ABSTRACT
Purpose: To examine the hidden blood loss (HBL) in treatment of AO type A1-A3 thoracolumbar fractures with three different approaches and to explore the influential factors of HBL among patients after the surgery of internal fixation for thoracolumbar fractures. Methods: We retrospectively studied 85 patients in treatment of thoracolumbar fractures: 25 patients via percutaneous approach (Group A), 33 patients via paraspinal approach (Group B), and 27 patients via conventional open approach (Group C). The demographic information of the patients was collected. Each patient's preoperative and postoperative hematocrit were recorded and used for calculating the blood loss according to the Gross's formula. The difference of blood loss between the three groups was measured by ANOVA. And influential factors were further analyzed by multivariate linear regression analysis in each group. Results: The average HBL was 240.0 ± 65.1 mL in Group A, 313.7 ± 138.1 mL in Group B, and 382 ± 153.8 mL in Group C. There was statistical difference in the HBL between three groups (P = 0.000). However, multivariate linear regression analysis revealed that HBL of three approaches was not associated with age, gender, body mass index (BMI), percentage of height loss, percentage of height restoration, fracture type, or operation time. Conclusion: There was a substantial HBL in the treatment of thoracolumbar fractures, which was neglected by surgeons.

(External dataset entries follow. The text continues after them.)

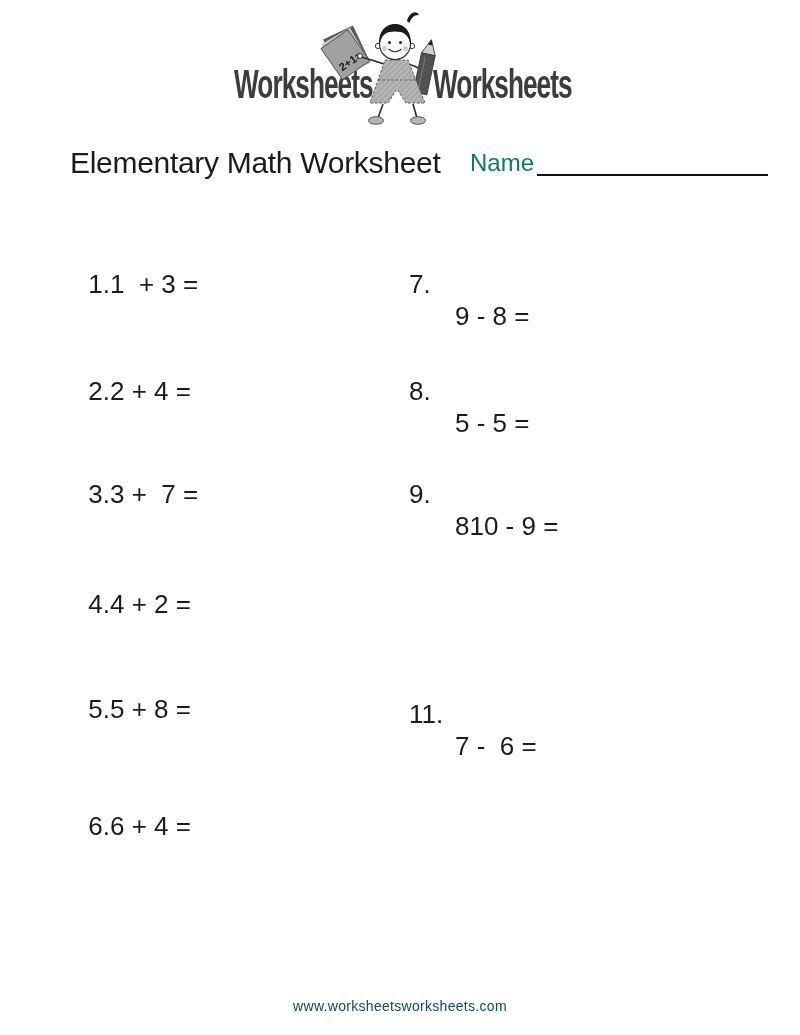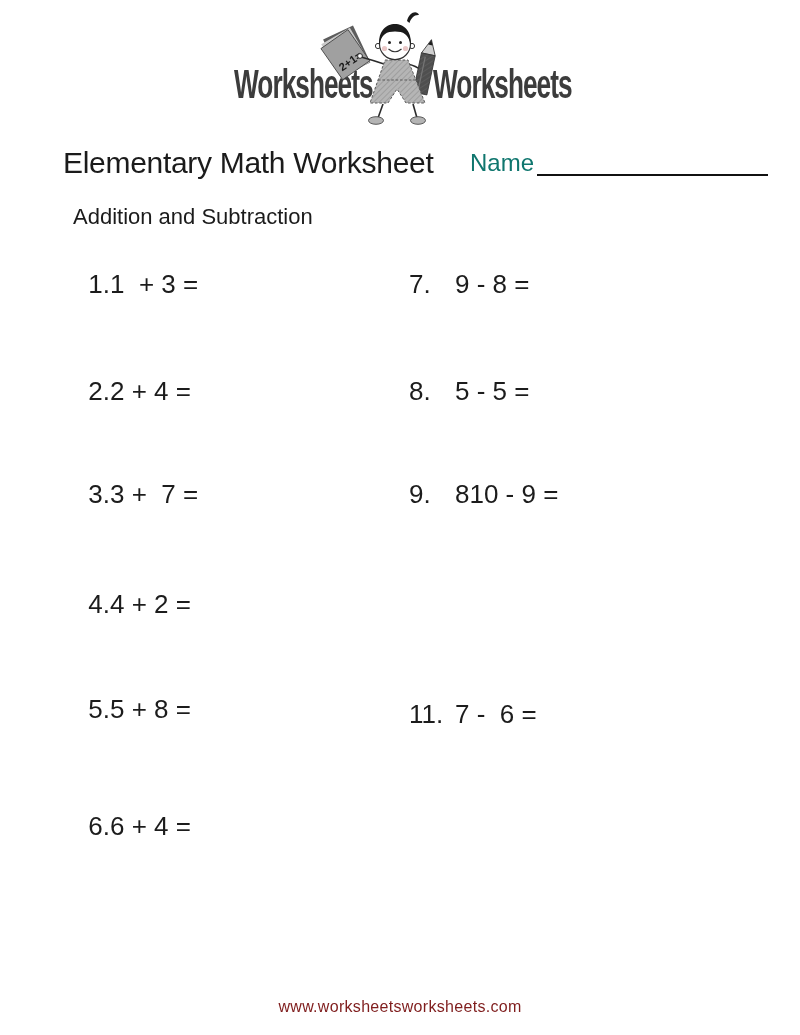"Elementary Math Worksheet" .title { left: 63px -> 70px }
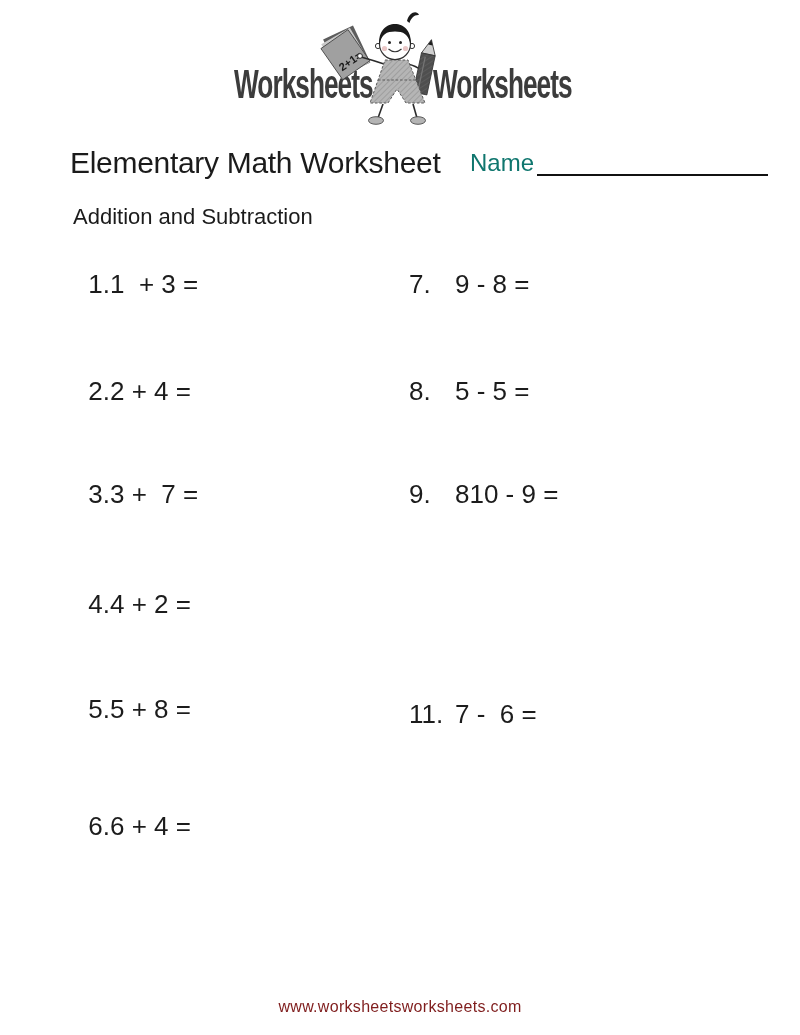"Addition and Subtraction" div.subtitle { html: <div>Addition and Subtraction</div> -> none }
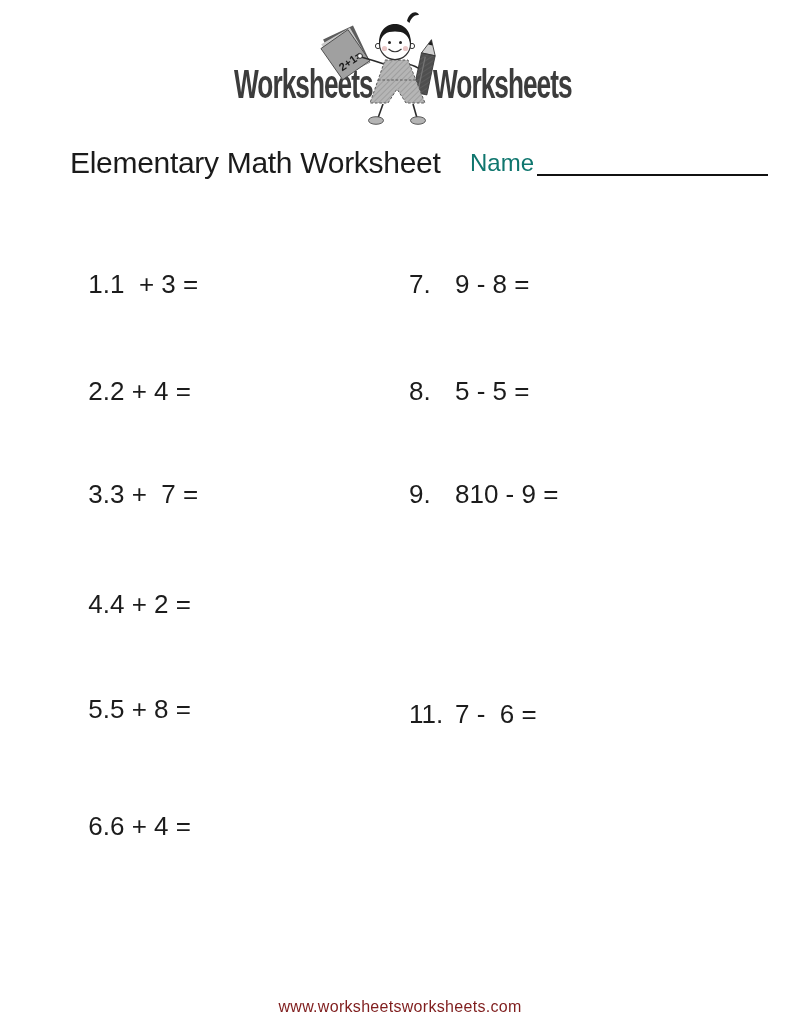"9 - 8 =" .prob-r .pexpr { margin-top: none -> 32px }
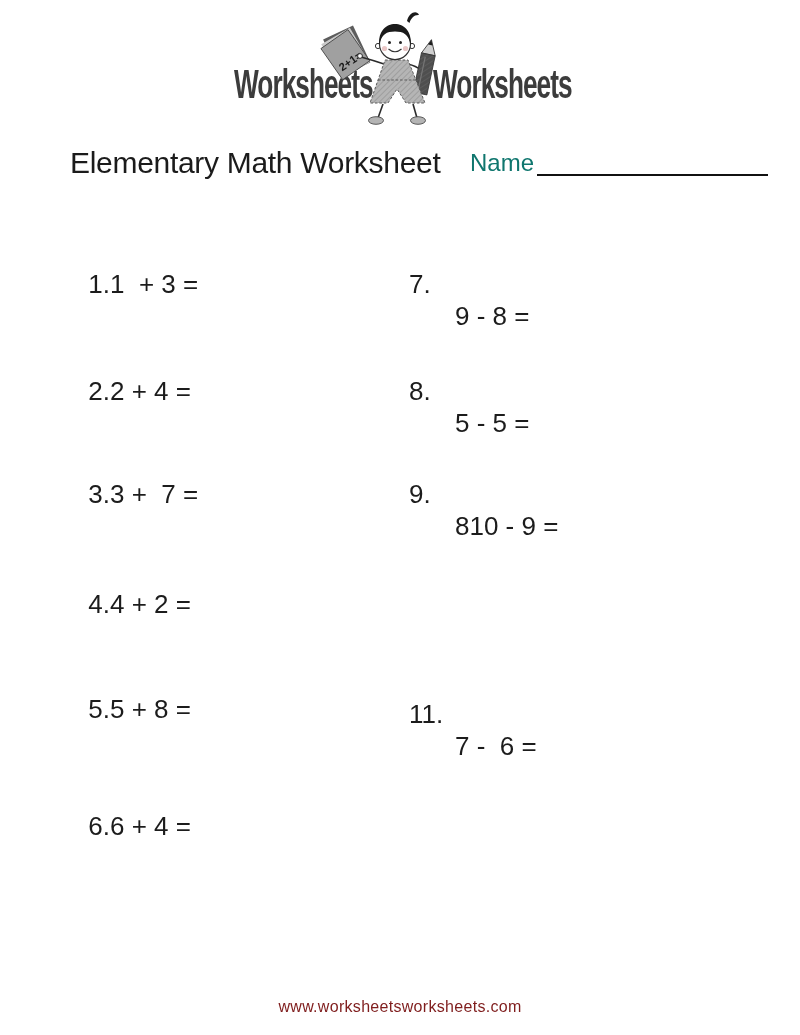"www.worksheetsworksheets.com" .footer { color: #7f1d1d -> #0c4a6e; font-size: 16px -> 14px }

Further investigation is necessary to study the risk factors for surgery on HBL in treatment of thoracolumbar fractures.
ABBREVIATIONS | ||
ANOVA | = | analysis of variance |
BMI | = | body mass index |
HCT | = | haematocrit |
Hb | = | haemoglobin |
HBL | = | hidden blood loss |
IBL | = | intraoperative blood loss |
LOS | = | length of hospital stay |
MI-TLIF | = | minimally invasive-transforaminal lumbar interbody fusion |
PBV | = | patient's blood volume |
PKP | = | percutaneous kyphoplasty |
PLC | = | posterior ligamentous complex |
SD | = | standard deviation |
TBL | = | total blood loss |
TXA | = | tranexamic acid |
DECLARATION OF INTEREST
The authors report no conflicts of interest. The authors alone are responsible for the content and writing of the paper.
ACKNOWLEDGMENTS
This work was supported by the National Natural Science Foundation of China (81501907); the Natural Science Foundation of Zhejiang Province (LY15H060008); and the Wenzhou Municipal Science and Technology Bureau (Y20150063, Y20140152). We thank all the colleagues for their invaluable assistance during the execution of this study.
ETHICAL APPROVAL
The study protocol of this retrospective analysis was approved by the ethics committee of our hospital (Wenzhou, Zhejiang Province, China).
INFORMED CONSENT
Due to the retrospective nature of the study, the need for informed consent was waived by the ethics committee.